» **Task item**
Required from the data below: the exact lines starting at the line containing "margin: -5px 16px" and ending at the line containing "text-align: center ->", with both ends kept and all pictures dropped.

» **Material for this exercise**
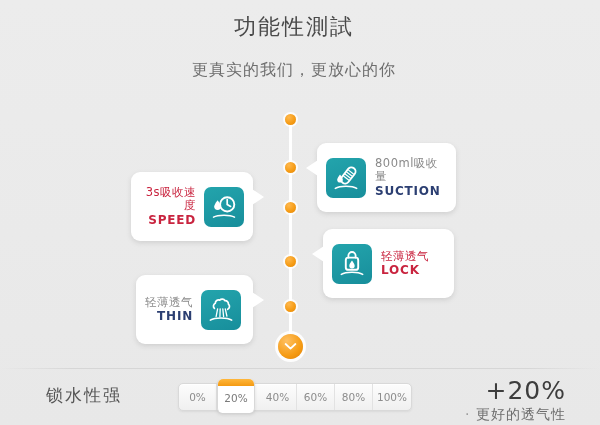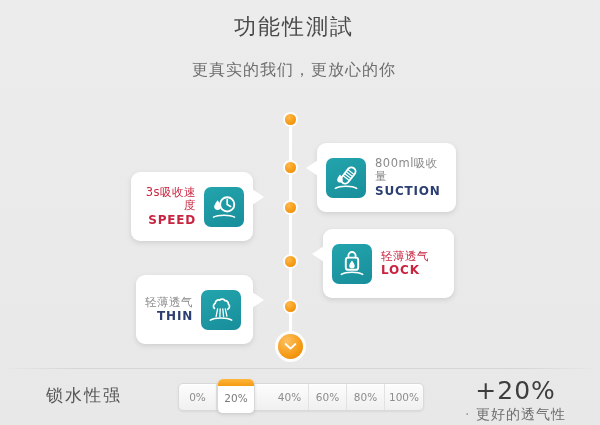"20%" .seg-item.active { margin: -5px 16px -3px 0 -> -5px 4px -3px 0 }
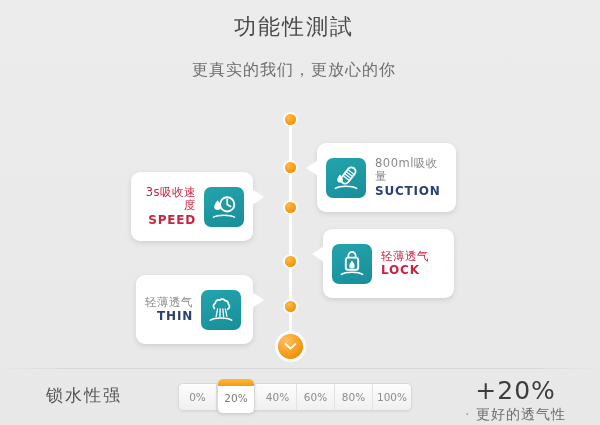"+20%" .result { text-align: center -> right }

* * *

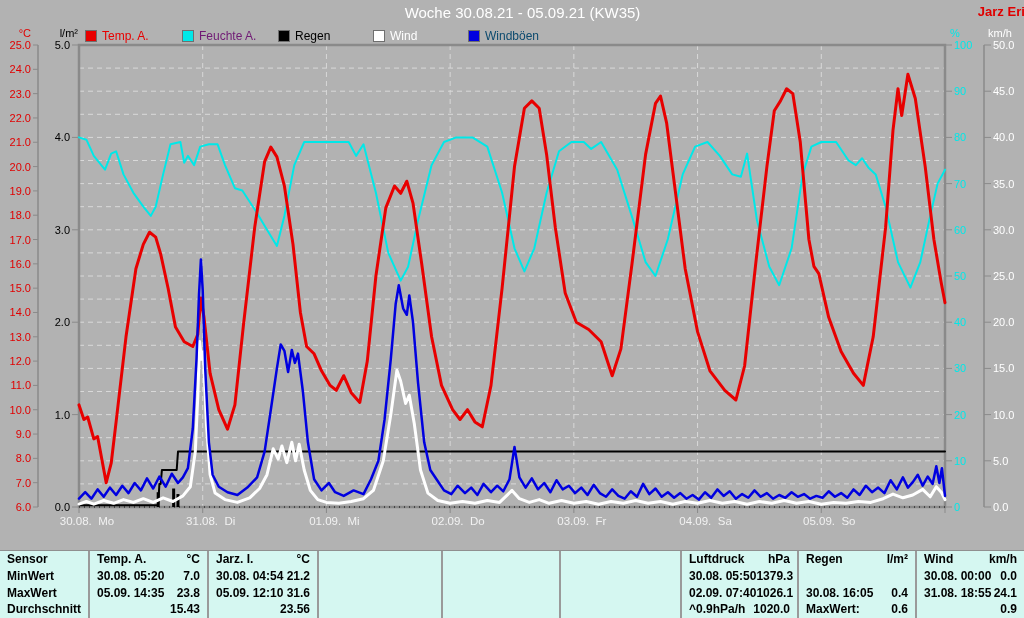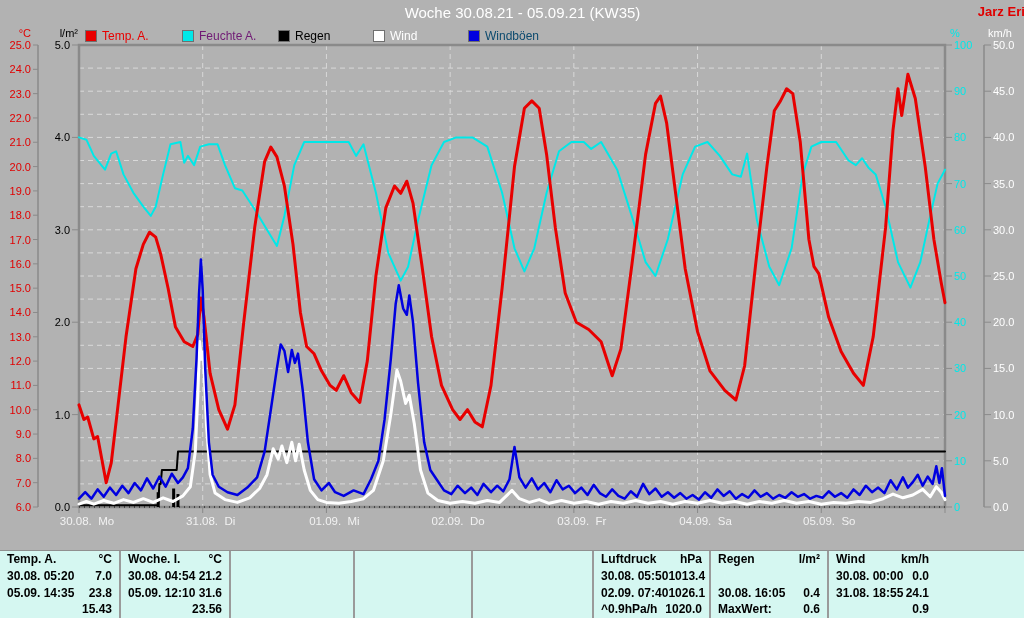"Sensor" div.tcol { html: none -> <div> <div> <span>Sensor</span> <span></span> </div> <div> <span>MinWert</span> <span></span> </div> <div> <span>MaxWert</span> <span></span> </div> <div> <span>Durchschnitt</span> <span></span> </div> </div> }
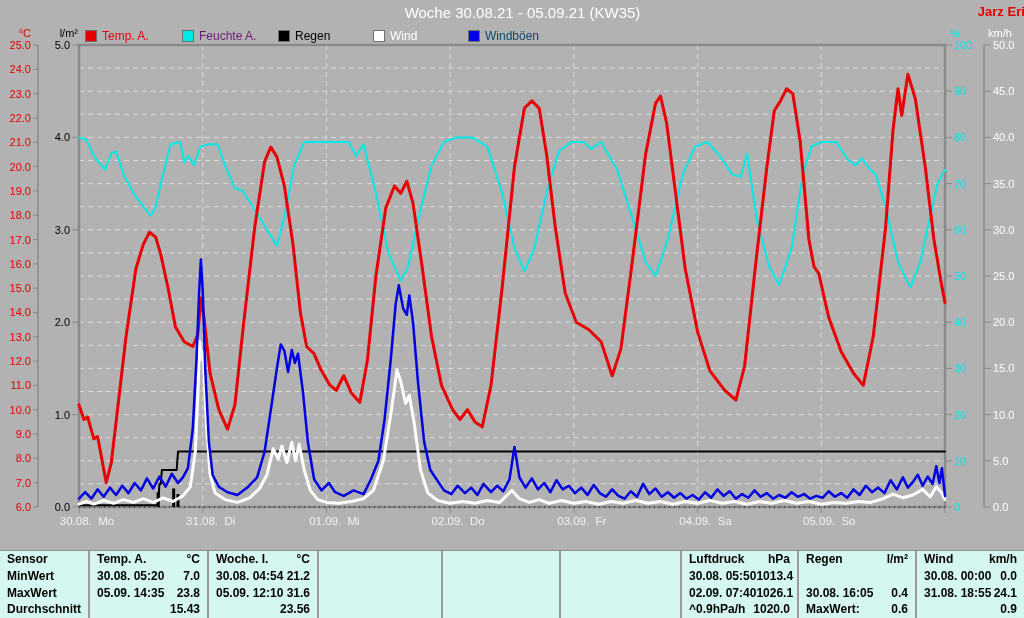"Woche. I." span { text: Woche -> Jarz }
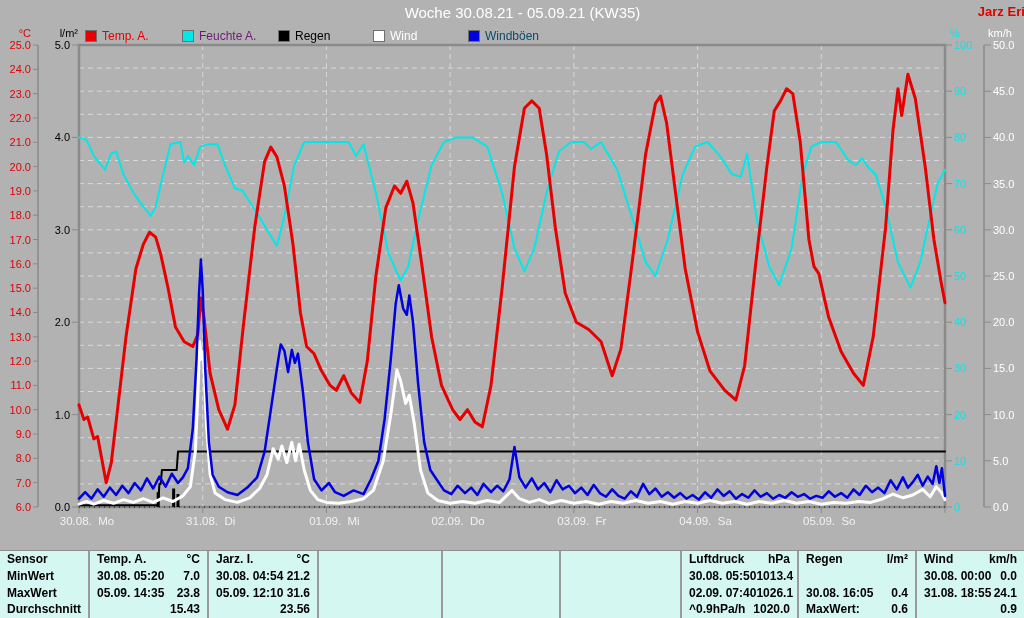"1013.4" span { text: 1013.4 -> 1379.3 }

...

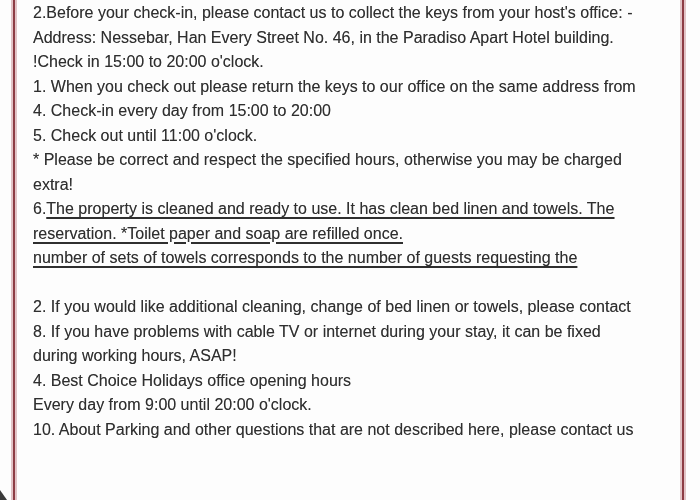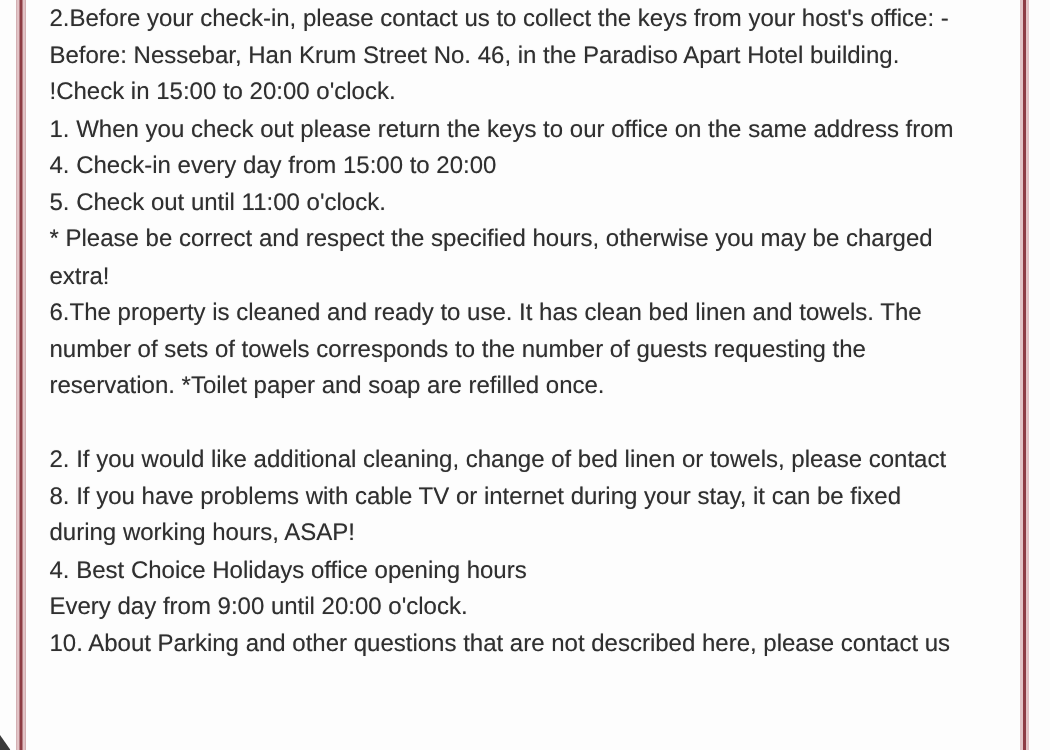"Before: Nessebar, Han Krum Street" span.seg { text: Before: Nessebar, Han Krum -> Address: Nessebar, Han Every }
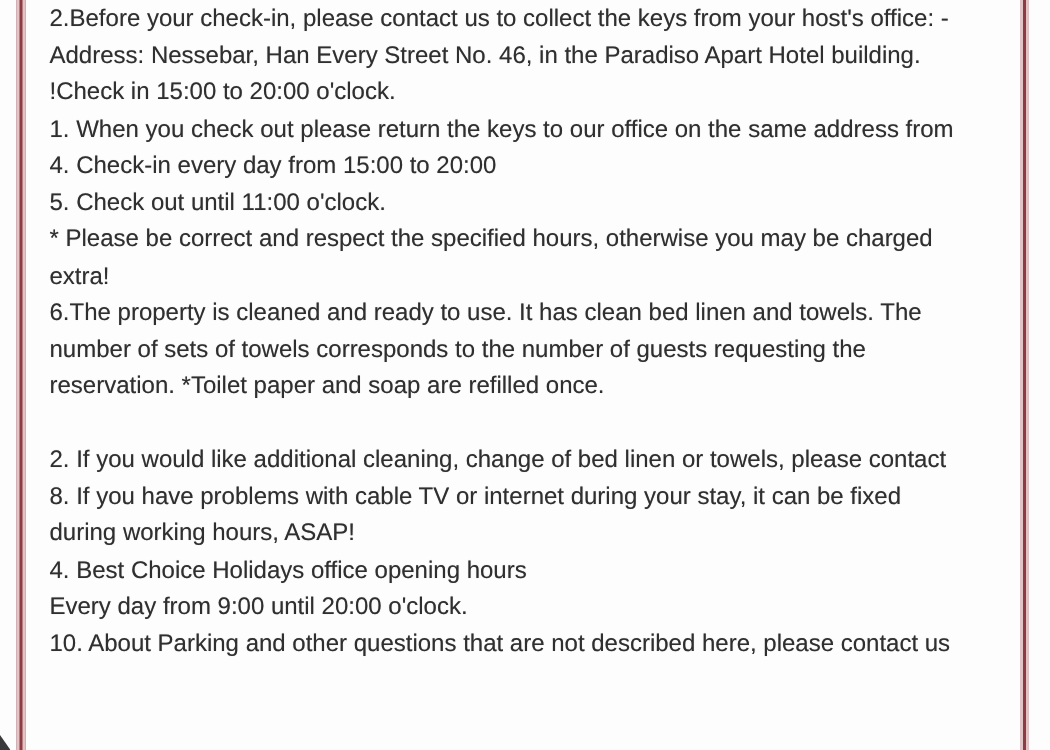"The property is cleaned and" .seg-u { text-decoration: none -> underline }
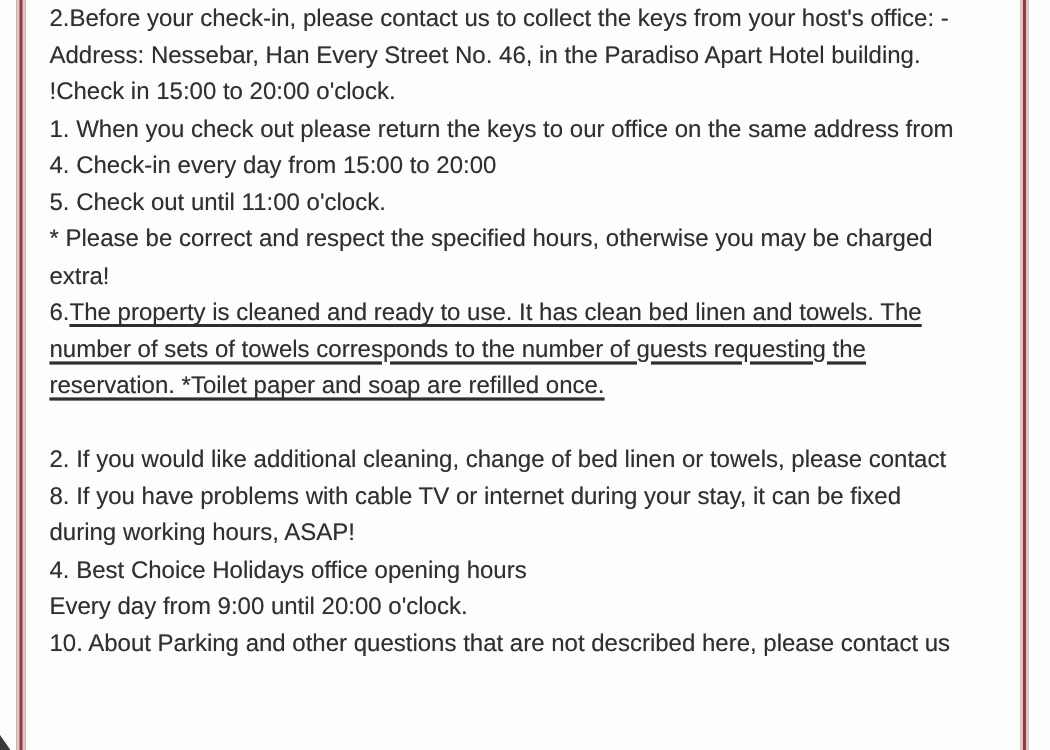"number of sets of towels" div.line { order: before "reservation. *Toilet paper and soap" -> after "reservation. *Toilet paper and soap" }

» **Exercise response**
"20%" .seg-item.active { margin: -5px 16px -3px 0 -> -5px 4px -3px 0 }
"+20%" .result { text-align: center -> right }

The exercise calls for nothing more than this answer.